Oriental medicine practitioners have prescribed drinking Eleuthero tea to improve overall health and quality of life. Eleuthero tea usage in China may date back more than 2000 years. Soviet scientists began studying the medicinal effects of Siberian ginseng in the 1940s. Since then, top-rated Russian and Siberian cosmonauts and athletes have used Eleutherococcus senticosus to enhance their mental and physical performance levels.
Master herbalist Stephen Harrod Buhner, author of multiple books on herbal remedies and Lyme disease, advocates Siberian ginseng for managing a variety of Lyme-related symptoms, including chronic fatigue and depression. In his book, Healing Lyme, he writes that Siberian Ginseng is useful for alleviating chronic fatigue, mental fog and confusion, low immune function and difficulty in overcoming the disease.
Eleuthero Tea Recipe:
- Place about one tablespoon of dried Eleuthero Root into a metal tea steeping ball.
- Heat purified water in a medium sauce pan. When the water reaches boiling, turn off the heat. Pour a cupful of water and place the tea ball in it. Allow to steep for about five minutes until desired strength is obtained.
- Enjoy with flavor enhancers like lemon, honey or cream.

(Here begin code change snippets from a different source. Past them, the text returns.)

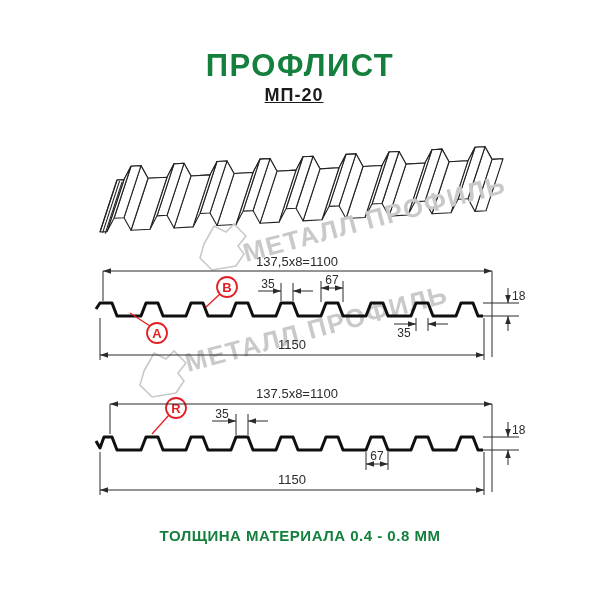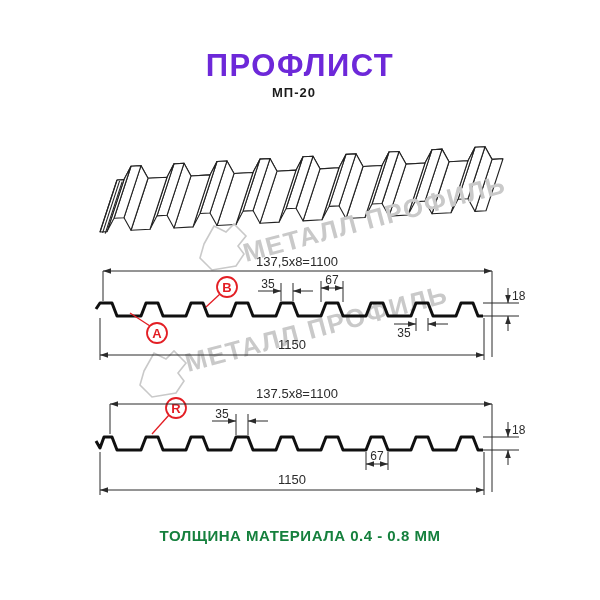--- a/index.html
+++ b/index.html
@@ -6,7 +6,7 @@
   .page{position:relative;width:600px;height:600px;background:#fff;overflow:hidden;
         font-family:"Liberation Sans",sans-serif;}
   .title{position:absolute;left:0;right:0;top:48px;text-align:center;
-         font-weight:800;font-size:31px;letter-spacing:1.5px;color:#6d28d9;}
+         font-weight:800;font-size:31px;letter-spacing:1.5px;color:#15803d;}
   .subtitle{position:absolute;left:0;right:12px;top:85px;text-align:center;
             font-weight:700;font-size:13px;letter-spacing:1px;color:#1b1b1b;}
   .footer{position:absolute;left:0;right:0;top:527px;text-align:center;

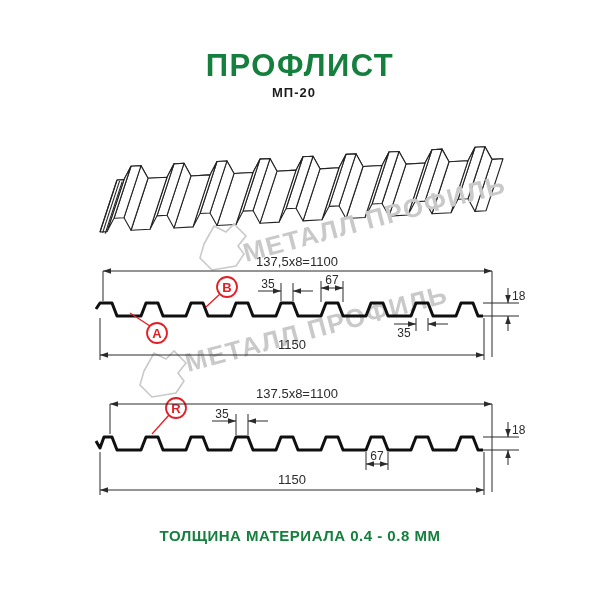--- a/index.html
+++ b/index.html
@@ -8,7 +8,7 @@
   .title{position:absolute;left:0;right:0;top:48px;text-align:center;
          font-weight:800;font-size:31px;letter-spacing:1.5px;color:#15803d;}
   .subtitle{position:absolute;left:0;right:12px;top:85px;text-align:center;
-            font-weight:700;font-size:13px;letter-spacing:1px;color:#1b1b1b;}
+            font-weight:700;font-size:18px;letter-spacing:1px;color:#1b1b1b;text-decoration:underline;}
   .footer{position:absolute;left:0;right:0;top:527px;text-align:center;
           font-weight:700;font-size:15px;letter-spacing:.5px;color:#15803d;}
   svg{position:absolute;left:0;top:0;}

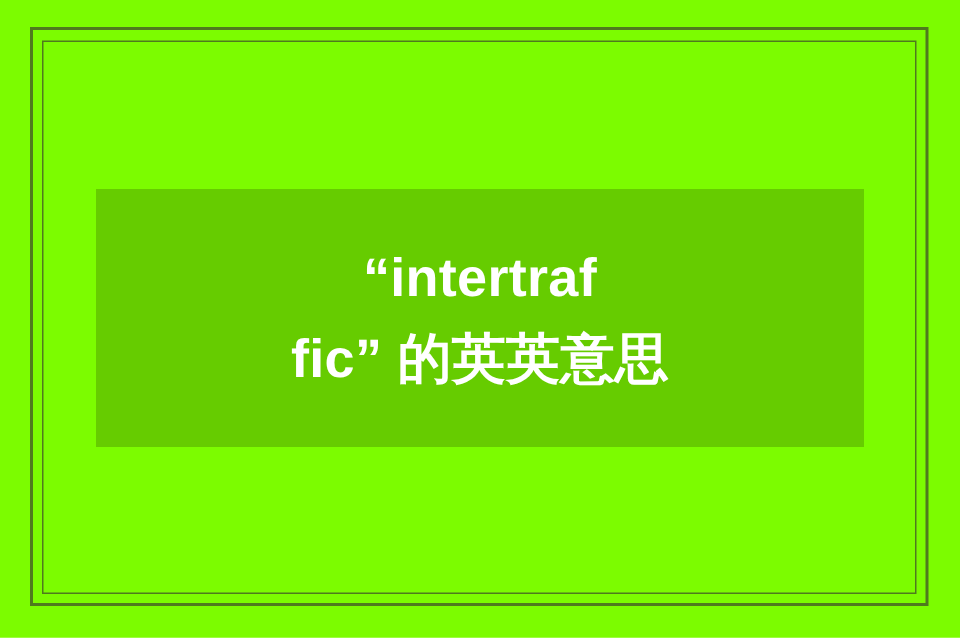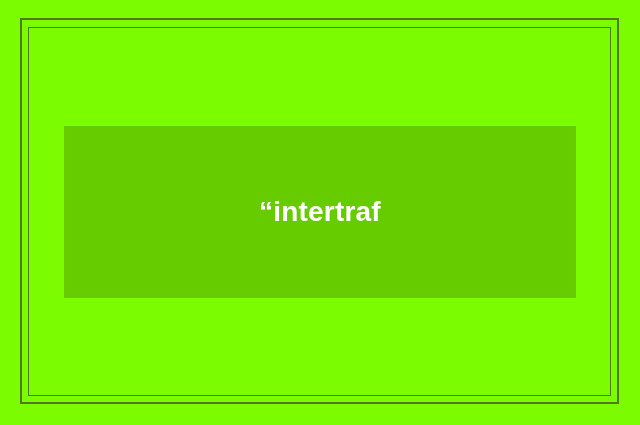--- a/index.html
+++ b/index.html
@@ -64,7 +64,7 @@
     color: #FFFFFF;
     font-family: "Liberation Sans", "DejaVu Sans", sans-serif;
     font-weight: bold;
-    font-size: 28px;
+    font-size: 36px;
     line-height: 54px;
     letter-spacing: 0.2px;
     text-align: center;

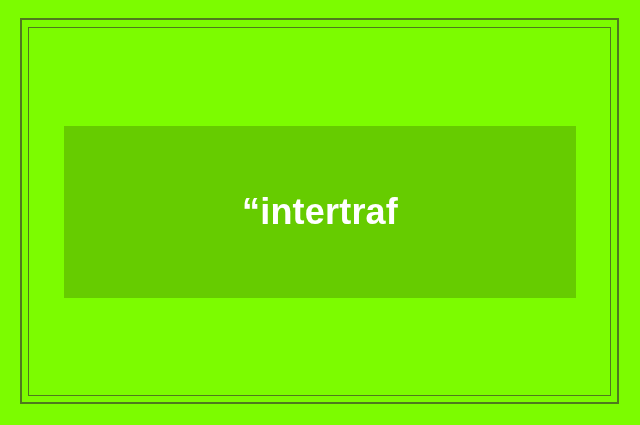--- a/index.html
+++ b/index.html
@@ -87,6 +87,7 @@
   <div class="panel">
     <div class="headline">
       <span class="headline-line">“intertraf</span>
+      <span class="headline-line">fic” 的英英意思</span>
     </div>
   </div>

Most researchers agree that Siberian Ginseng is most likely safe when it’s used for just a short period of time. In a few people, it may cause insomnia, headache, nervousness, drowsiness, and hypoglycemia, so it’s a good idea to consult your doctor or other qualified holistic health care practitioner before taking this herb. Siberian ginseng may also be contraindicated in people with heart conditions, diabetes, or hormone-sensitive cancers such as breast cancer, so if you have one of these conditions, again, it’s a good idea to consult your doctor before taking it.
Please note: This information has not been evaluated by the Food and Drug Administration. This information is compiled from traditional and modern herb books, articles, and research. This information is summarized for its educational value and should not be used for the diagnosis, treatment, or prevention of disease. It should not be used to replace the services of a qualified practitioner.